La convention de Hong Kong prévoit que chaque navire établisse et conserve un inventaire des matières dangereuses. Ainsi, en cas de démantèlement d'un navire, celui-ci peut être réalisé de la manière la plus écologique possible. Il s'agit aussi de protéger les travailleurs contre les substances toxiques et les autres risques.
Je vous ai expliqué tout à l'heure que de toute manière les 18 navires suisses ont un inventaire puisqu'ils approchent les rives côtières d'Etats membres de l'Union européenne qui obligent à en posséder un. Donc rien ne change puisque les navires suisses ont déjà un inventaire depuis le 1er janvier 2021.
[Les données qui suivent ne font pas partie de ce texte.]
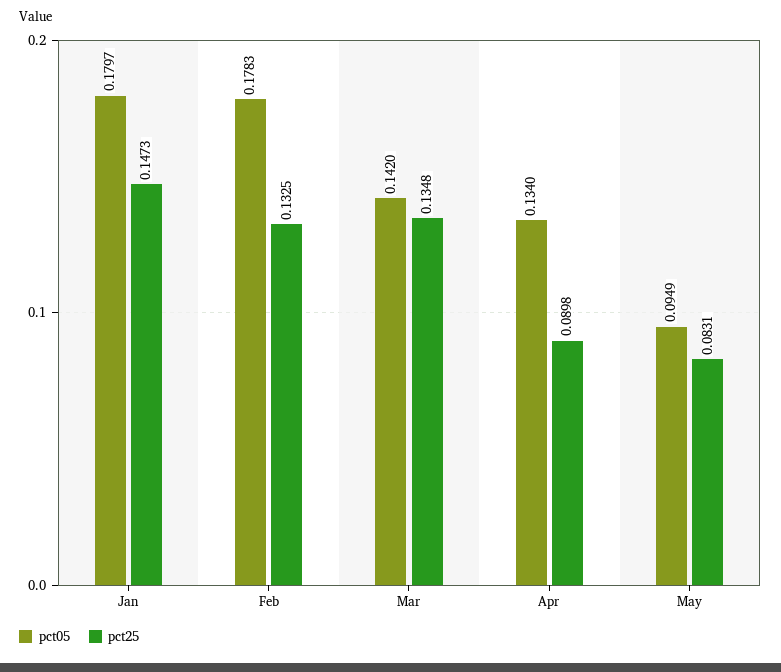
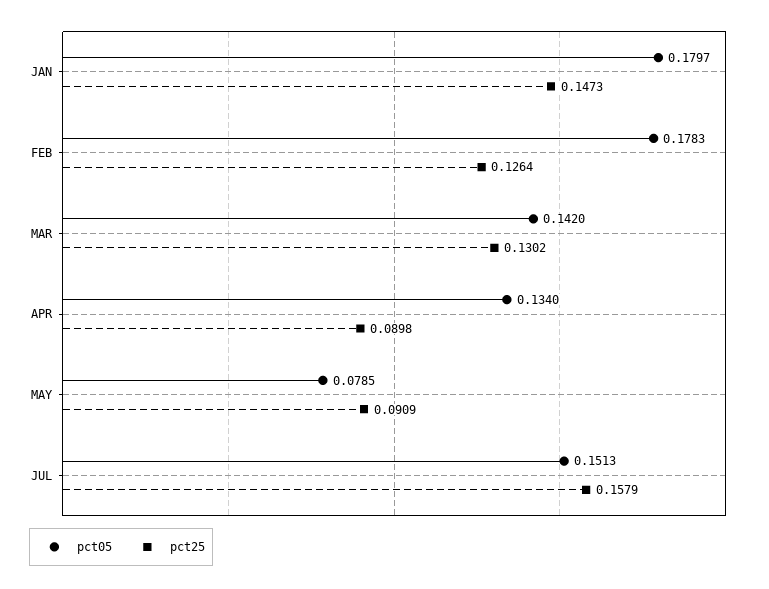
pct25, Feb: 0.1325 -> 0.1264
pct25, Mar: 0.1348 -> 0.1302
pct05, May: 0.0949 -> 0.0785
pct25, May: 0.0831 -> 0.0909
pct05, JUL: none -> 0.1513
pct25, JUL: none -> 0.1579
Ce sont surtout les chantiers navals et les grandes nations de la construction navale et du recyclage qui sont responsables de ce concept. Ce sera finalement sur elles, que reposera le succès ou non, de la convention de Hong Kong. Pour que la convention entre en vigueur, il faut qu'elle soit ratifiée par au moins quinze Etats, représentant au moins 40 pour cent du tonnage mondial disponible et jouant un rôle significatif dans le recyclage des navires. A ce jour, quinze Etats l'ont déjà ratifiée; ce critère est donc rempli. Par contre, les autres [PAGE 322] critères, relatifs au tonnage et notamment à la capacité de recyclage, ne sont pas remplis.
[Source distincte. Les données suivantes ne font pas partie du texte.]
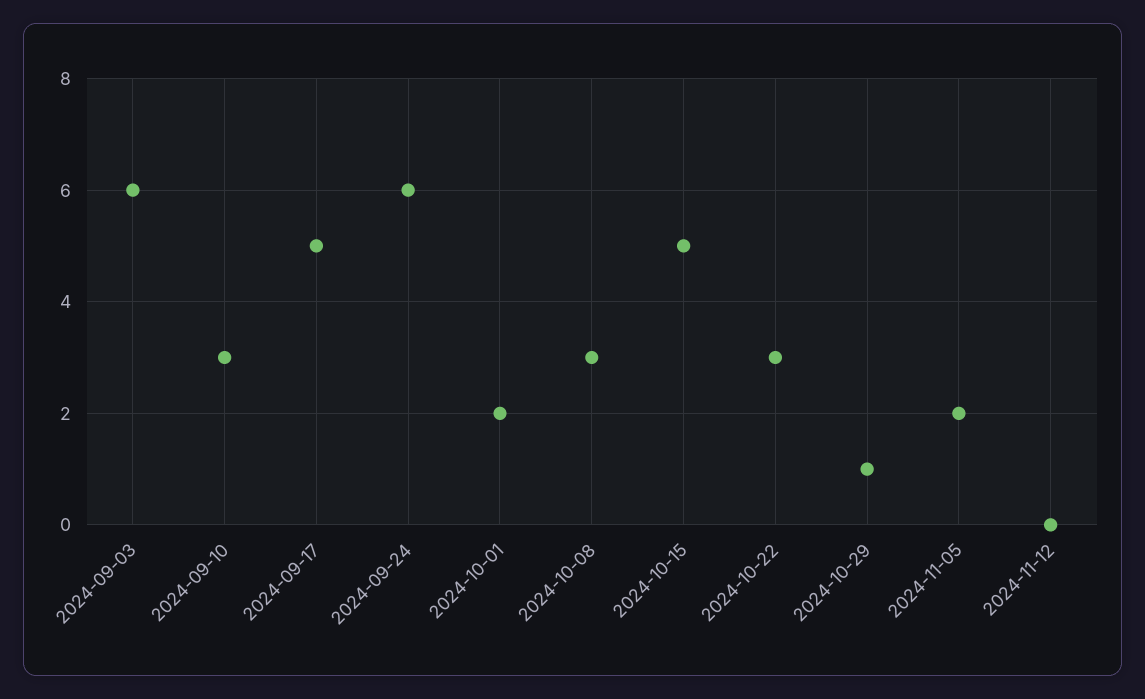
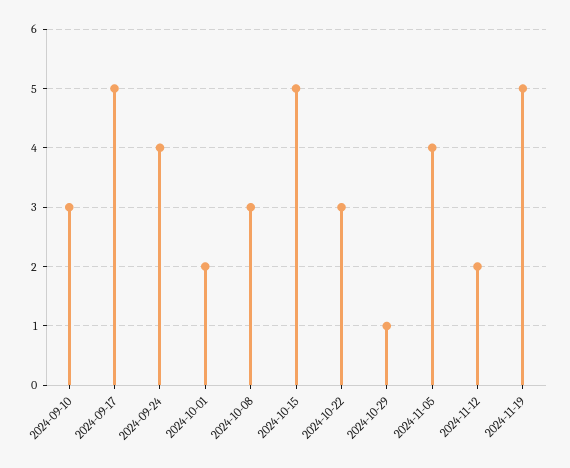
2024-09-03: 6 -> none
2024-09-24: 6 -> 4
2024-11-05: 2 -> 4
2024-11-12: 0 -> 2
2024-11-19: none -> 5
Die Schweiz ist als Flaggenstaat nur noch für 18 Schiffe rechtlich zuständig. Dies entspricht 0,05 Prozent des Welthandels in Tonnage; donc un demi pour mille. Die[NB]Schweiz[NB]baut keine Seeschiffe. Die Schweiz verfügt auch nicht über eigene Abwrackwerften. Daher ist der Beitrag, den unser Land zum Inkrafttreten der Hongkong-Konvention leisten könnte, wirklich sehr marginal.
Nichtsdestotrotz leisten alle Schiffe unter Schweizer Flagge ihren Beitrag an eine umweltgerechtere Entsorgung. Ich habe es Ihnen gesagt: Die Europäische Union verlangt seit Januar dieses Jahres ein Inventar über die im Schiff verbauten Gefahrstoffe. Alle Schiffe, die Häfen und Anlegestellen der Europäischen Union anlaufen wollen, müssen über ein solches Inventar verfügen. Deshalb haben auch die Schweizer Schiffe diese Vorschriften umgesetzt.
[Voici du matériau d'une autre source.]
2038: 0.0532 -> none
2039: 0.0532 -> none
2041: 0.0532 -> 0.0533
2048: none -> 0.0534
Materiell erfüllt somit die ganze Schweizer Flotte bereits heute die Vorschriften der Hongkong-Konvention. Obwohl der Bundesrat die Zielsetzung dieser Konvention teilt, wird er einen Beitritt zur Konvention erst dann prüfen, wenn eine grössere Zahl wichtiger maritimer Staaten die Konvention ratifiziert hat. Erst dann kann die Schweiz mit ihrem Beitritt direkt zum Inkrafttreten der Konvention beitragen.